Si le signe, simple mise en relation d'un signifiant et d'un signifié, peut paraître univoque, comment rendre compte de ces infinies concaténations de signes que sont les récits? Considérer chaque récit (ou tel ensemble de récits) comme instituant une relation individuelle entre la matérialité d'un signifiant et la virtualité d'un signifié, tel doit être ici le point de départ. Mieux: telle relation instituée peut être le fait de telle contrainte idéologique.

En l'occurrence nous dirons que la prolifération du signifiant face à la stéréotypie du signifié serait représentative des écritures de droite3. Hypothèse ancienne, certes, qui s'énonçait autrement, «la forme, le style sont à droite», et il est un fait que Céline a été préoccupé tout au long de sa vie par la problématique de la forme - «la petite musique» - et qu'il a, par ailleurs, écrit un ouvrage visant à expliciter ses conceptions sur la littérature: Les entretiens avec le Professeur Y.

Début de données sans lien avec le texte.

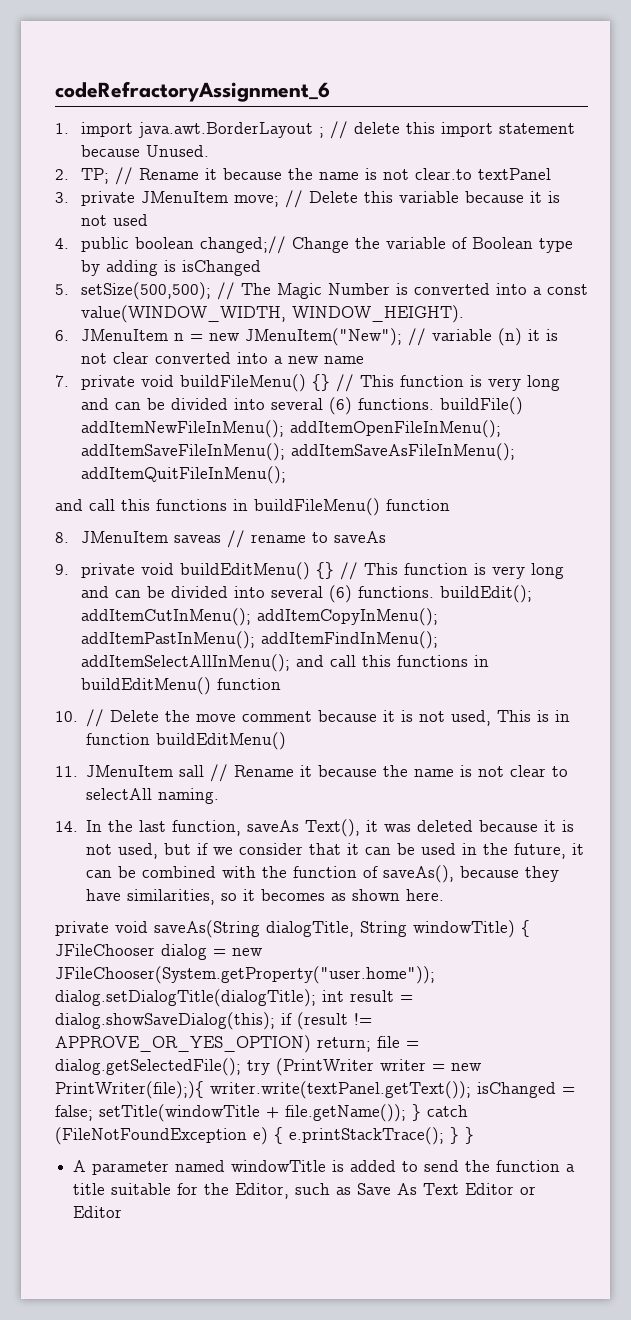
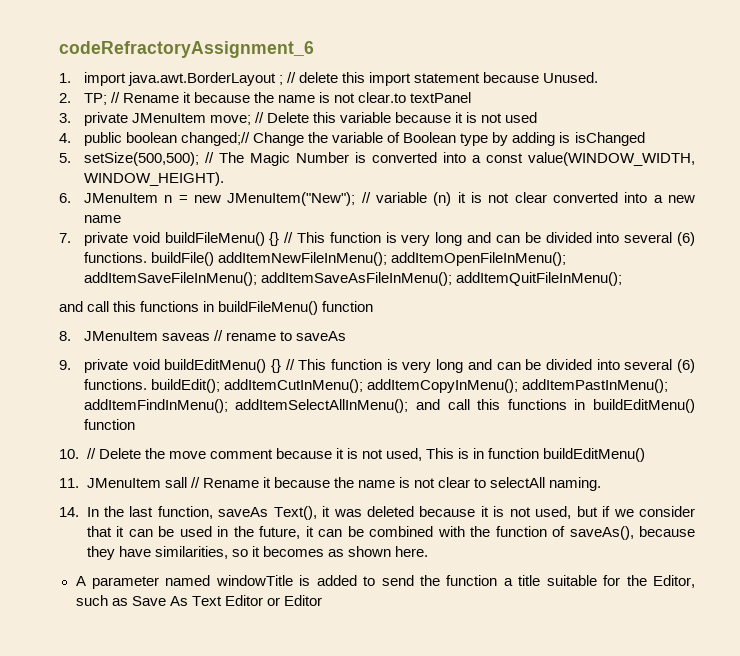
- private void saveAs(String dialogTitle, String windowTitle) { JFileChooser dialog = new JFileChooser(System.getProperty("user.home")); dialog.setDialogTitle(dialogTitle); int result = dialog.showSaveDialog(this); if (result != APPROVE_OR_YES_OPTION) return; file = dialog.getSelectedFile(); try (PrintWriter writer = new PrintWriter(file);){ writer.write(textPanel.getText()); isChanged = false; setTitle(windowTitle + file.getName()); } catch (FileNotFoundException e) { e.printStackTrace(); } }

Que dit le récit célinien? Quel est le signifié du récit célinien? A l'encontre des écritures que l'on qualifie généralement de réalistes et qui génèrent un foisonnement de signifiés à travers/par un signifiant transparent, les récits de Céline concernent avant tout, semble-t-il, un signifié unique, stéréotypé, pour un signifiant complexe et élaboré. Ainsi les tribulations de Bardamu dans le Voyage ne visent qu'à générer la signification (combien célinienne) d'un monde noir, en déchéance, dans lequel tout personnage ne peut que s'enliser. Et cependant le narrateur met 600 pages à nous communiquer cela.

La même chose vaut pour Bagatelles : près de 400 pages pour nous



3: Hypothèse avancée par J. Kristeva: «Actualité de Céline» in Tel Quel, automne 1977, p. 50.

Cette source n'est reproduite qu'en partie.